Sanatta güzel'in ölçüleri üzerine düşünmeye çalıştığım bu yirmi dördüncü yazımda, korkunun tezahürlerinden birine daha ulaştım artık: İnsanın ölüm korkusu nedeniyle 'kalıcı' bir eser yapma iddiasının tevazuyla çeliştiği ölçüde güzel'den uzaklaştığını söylemeye çalışıyorum!
Yalnızlığın ve ölümün korkuyla sınırlandığı ve sebep sonuç ilişkilerinin ısrarla bu korku üzerine kurulduğu eserler hayret hissimi uyandırmaya yetmiyor demiştim bir önceki yazımda. Sanırım devasa bina, mabed ve gökdelen dikme arzusuyla ölüme 'boş' gitme korkusu, hiçleşme ve yok olma endişesi arasında bir bağ var.
Bu dünyada bir eser bırakma niyeti, eğer ahirete bakan yüzümüzü ışıldatabiliyorsa, elbet yanımızda diktiğimiz binayı bir amel olarak götüreceğiz demektir. Ama Kundera'nın tabiriyle 'küçük ölümsüzlük' iddiasıyla, yani unvan ve itibar nedeniyle devasa bir eser vücuda getirmeye çalışıyorsak: Bu dünyada kalacaktır o. Amel olup bizimle birlikte gelmeyecektir.
Fütursuzca bina dikme takıntısının altında yatan yok olma korkusu yine bu dünyayı kutsamaya götürüyor bizi.
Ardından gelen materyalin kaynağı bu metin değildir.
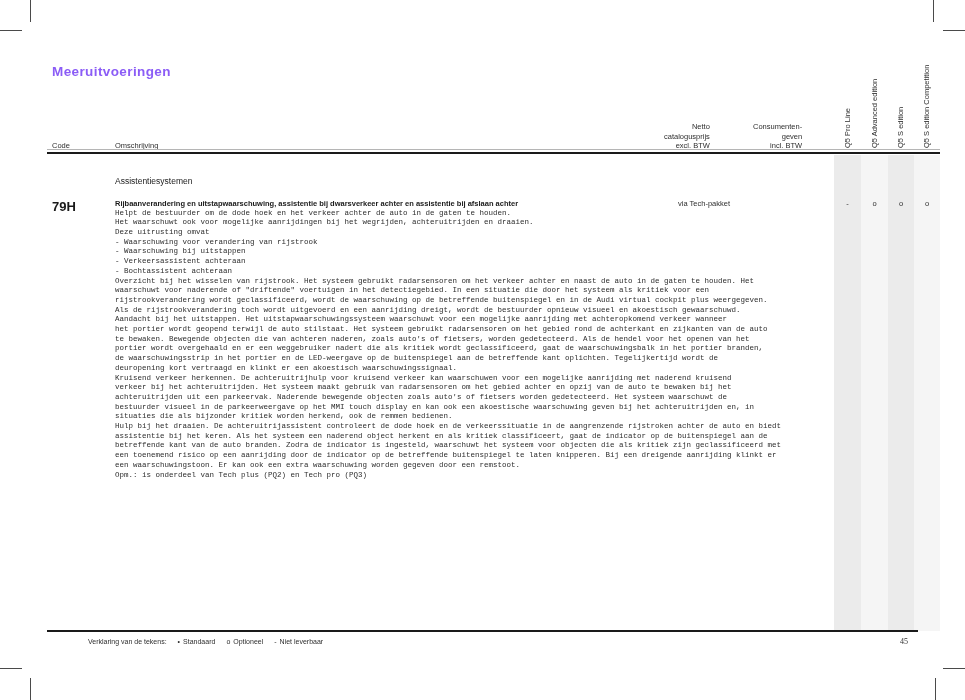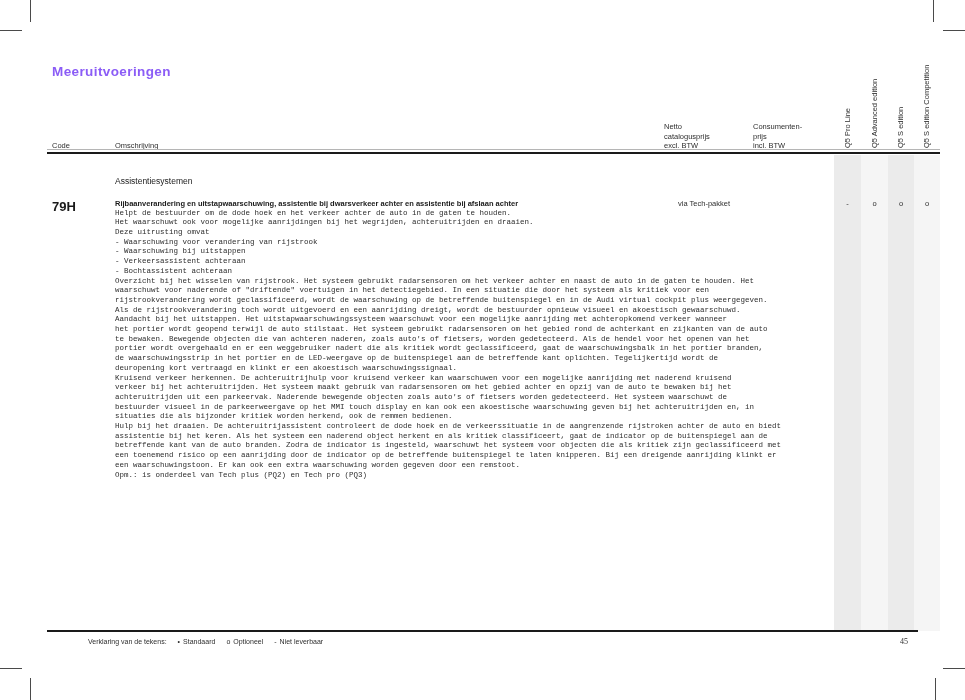--- a/index.html
+++ b/index.html
@@ -12,7 +12,7 @@
   .page-title{position:absolute;left:52px;top:64px;font-size:13.5px;font-weight:bold;
     color:#8b5cf6;letter-spacing:.4px;}
   .colhead{position:absolute;font-size:7.5px;color:#2e2e2e;line-height:9.5px;}
-  .colhead.multi{white-space:pre-line;}
+  .colhead.multi{white-space:pre-line;text-align:right;}
   .header-rule{position:absolute;left:47px;top:152px;width:893px;height:2px;background:#1a1a1a;}
   .header-rule-thin{position:absolute;left:47px;top:149px;width:893px;height:1px;background:#b5b5b5;}
   .trim-col-bg{position:absolute;top:155px;height:476px;}

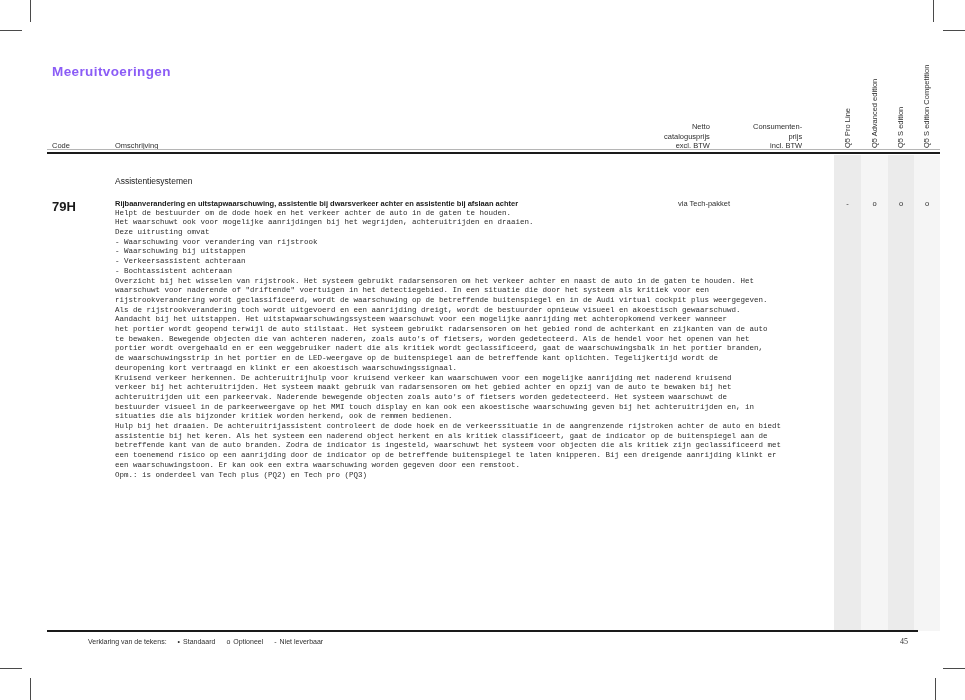--- a/index.html
+++ b/index.html
@@ -66,7 +66,7 @@
 catalogusprijs
 excl. BTW</div>
 <div class="colhead multi" style="left:753px;top:122px;">Consumenten-
-prijs
+geven
 incl. BTW</div>
 <div class="header-rule-thin"></div>
 <div class="header-rule"></div>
Dünya yaltakçılığı diyorum buna. Ruhun ezelden ebede yolculuğunu salt bu dünyanın yollarını aşındırarak buraya hapsetmek, tevhid sanatçısının mimari anlayışına uygun değildir. Belki bu sebeple, tevhid mimarları faniliğimizin insanı yücelten yönüne bakmışlar, insanı aciz bırakan, korkutan, ölümü bir tahakküm gibi dayatan devasa yapılardan kaçınmışlardır. Fanilik şuuru insanı acziyete değil, yükselişe götürür çünkü. Miraç ettirir.
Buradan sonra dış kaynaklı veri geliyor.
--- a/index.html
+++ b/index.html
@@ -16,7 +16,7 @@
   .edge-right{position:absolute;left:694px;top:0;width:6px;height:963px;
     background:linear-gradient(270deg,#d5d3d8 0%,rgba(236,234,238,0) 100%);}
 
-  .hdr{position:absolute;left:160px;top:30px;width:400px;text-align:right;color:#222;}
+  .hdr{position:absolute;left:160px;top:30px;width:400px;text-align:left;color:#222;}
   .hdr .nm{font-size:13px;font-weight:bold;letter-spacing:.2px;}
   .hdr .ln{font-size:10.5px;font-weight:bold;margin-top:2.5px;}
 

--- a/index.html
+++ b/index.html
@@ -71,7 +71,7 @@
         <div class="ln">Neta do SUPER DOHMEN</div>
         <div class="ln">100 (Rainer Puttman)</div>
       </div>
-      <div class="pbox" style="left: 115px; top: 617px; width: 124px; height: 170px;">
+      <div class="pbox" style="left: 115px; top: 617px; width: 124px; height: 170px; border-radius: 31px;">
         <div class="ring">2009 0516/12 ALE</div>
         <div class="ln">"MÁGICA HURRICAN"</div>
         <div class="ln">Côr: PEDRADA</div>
Bugün Çamlıca'ya veya herhangi bir tepeye ille 'güzel' bir cami inşa edilmek isteniyorsa, niyet ve amel ilişkisini sahih biçimde kurabilen bir tevhid mimarcılığı geliştirmelisiniz.
Her gün, her an kim için yaşıyor, kim için ölüyorsunuz?
Rabbinizle kalbiniz arasında daima başkaları varsa, başkalarının sözü, emaneti taşırken ayağımıza dolanan en çetin engellerden birine dönüşür. Diktiğiniz binalar dünyevi korkularınızın abidesi olur bu durumda. Tevazuyla yükselişe değil, korkuyla beslenen kibre dönersiniz eserlerinizde. Geometrik simetri, helezonik sarmallar, döngüsel boşluklar donuk birer mecaz olup çıkar mimarinizde. Rahmetli Turgut Cansever'in sözleriyle toparlayayım:
"Teknokratların meydana getirdiği gökdelenlerin deliğinde, mağarasında yaşamaya mahkûm edilen insanın çevresiyle bilinçli ilişkisi kalmıyor. İnsanın dünyanın oluşumuna olumlu katkılarının kapıları kapatılıyor. Bu hakkı insanın elinden almak, insana ve insanlığa karşı yapılmış en büyük haksızlıktır."
Oysa kadim mırıltıları vardır taşın. Bir yaprak cilve yapar size. Yaratılışın o büyülü buğusu devam eder tevhid sanatında. Yol devam eder. Hayatta da, sanatta da.